Tunisie: à peine promulguée la loi de finances va être amendée

Tunisie: à peine promulguée la loi de finances va être amendée

À peine promulguée, la loi de finances 2026 s’apprête déjà à être amendée. En ligne de mire : les modalités d’application de la facturation électronique, un dossier sensible qui continue de susciter débats et ajustements au sein de la classe politique et de l’exécutif.

Ce mouvement parlementaire intervient dans un contexte marqué par un communiqué récent du ministère des Finances, dans lequel le département avait tenu à rappeler que la facturation électronique constitue un choix stratégique irréversible pour lutter contre l’évasion fiscale, renforcer la transparence et moderniser l’administration. Le ministère avait toutefois souligné que la réussite de cette réforme reste conditionnée par la disponibilité des infrastructures techniques et par un accompagnement adéquat des opérateurs économiques.

La question a également été abordée au plus haut niveau de l’État. Lors de son entretien avec la ministre des Finances, le président de la République avait insisté sur la nécessité de concilier rigueur fiscale et justice économique, appelant à éviter toute mesure susceptible de fragiliser les petites structures ou de transformer la numérisation en un fardeau administratif supplémentaire. Le chef de l’État avait mis l’accent sur l’importance d’une réforme progressive, maîtrisée et équitable, au service de l’intérêt général.

C’est dans ce contexte qu’un projet d’amendement a été déposé ce jeudi auprès du bureau d’ordre de l’Assemblée des représentants du peuple par un groupe de députés, dont Thabet El Abed, Chokri El Bahri et Taher Ben Mansour.
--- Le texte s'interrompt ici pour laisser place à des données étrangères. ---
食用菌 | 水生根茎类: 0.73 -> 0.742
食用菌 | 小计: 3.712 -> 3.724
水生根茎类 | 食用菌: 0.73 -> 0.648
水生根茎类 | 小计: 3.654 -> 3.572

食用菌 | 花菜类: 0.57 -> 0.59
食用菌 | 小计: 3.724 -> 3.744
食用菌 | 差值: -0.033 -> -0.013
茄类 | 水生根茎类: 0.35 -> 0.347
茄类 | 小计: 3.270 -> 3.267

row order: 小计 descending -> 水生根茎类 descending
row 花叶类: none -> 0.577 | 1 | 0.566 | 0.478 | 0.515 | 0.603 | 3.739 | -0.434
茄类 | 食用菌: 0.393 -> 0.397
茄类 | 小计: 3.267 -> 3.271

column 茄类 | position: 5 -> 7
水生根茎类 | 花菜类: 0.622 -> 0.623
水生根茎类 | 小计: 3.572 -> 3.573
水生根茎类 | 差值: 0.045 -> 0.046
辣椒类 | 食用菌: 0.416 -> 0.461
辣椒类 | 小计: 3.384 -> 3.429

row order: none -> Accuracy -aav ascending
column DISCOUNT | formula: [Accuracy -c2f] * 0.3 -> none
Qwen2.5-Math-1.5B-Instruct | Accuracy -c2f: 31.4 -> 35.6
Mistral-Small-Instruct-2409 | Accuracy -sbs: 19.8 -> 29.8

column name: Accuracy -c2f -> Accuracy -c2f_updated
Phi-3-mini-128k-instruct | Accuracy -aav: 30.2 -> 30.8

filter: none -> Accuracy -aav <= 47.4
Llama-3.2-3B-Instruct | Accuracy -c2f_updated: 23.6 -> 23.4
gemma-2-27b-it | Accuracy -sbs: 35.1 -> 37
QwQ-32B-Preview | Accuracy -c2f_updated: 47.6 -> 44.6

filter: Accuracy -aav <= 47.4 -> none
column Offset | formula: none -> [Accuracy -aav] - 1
L’initiative vise à réviser l’article 53 de la loi n°17 de 2025, afin de limiter, dans une première phase, l’obligation de la facturation électronique aux seules entreprises relevant de la Direction des grandes entreprises, tout en consacrant le principe de la progressivité dans sa généralisation.

Le texte propose ainsi d’exclure temporairement les petites et moyennes entreprises ainsi que les professions libérales de l’application immédiate et globale de ce dispositif. Les auteurs de l’amendement justifient cette orientation par l’absence d’un système national unifié capable d’absorber la diversité des activités de services, mais aussi par le déficit en infrastructures numériques et en programmes d’accompagnement adaptés.

Dans sa nouvelle formulation, l’amendement prévoit que les ministères chargés des Finances, de l’Économie, du Commerce et des Technologies de la communication élaborent un rapport conjoint, à soumettre au Parlement dans un délai maximal de 30 jours après l’entrée en vigueur de la loi. Ce document devra évaluer le niveau de préparation technique, estimer les coûts financiers et humains, examiner les mécanismes de protection des données personnelles, et proposer une feuille de route réaliste pour une mise en œuvre graduelle.

Pour les députés à l’origine de l’initiative, une application immédiate et indifférenciée de la facturation électronique risquerait d’entraîner une explosion des infractions formelles et une multiplication des litiges fiscaux, détournant la réforme de son objectif initial pour en faire un simple outil de sanction. Ils s’appuient sur des expériences comparées, notamment au Maroc, en Égypte et en Turquie, où la transition vers la facturation électronique s’est faite par étapes, avec un fort accompagnement technique, garant de la réussite des politiques de numérisation.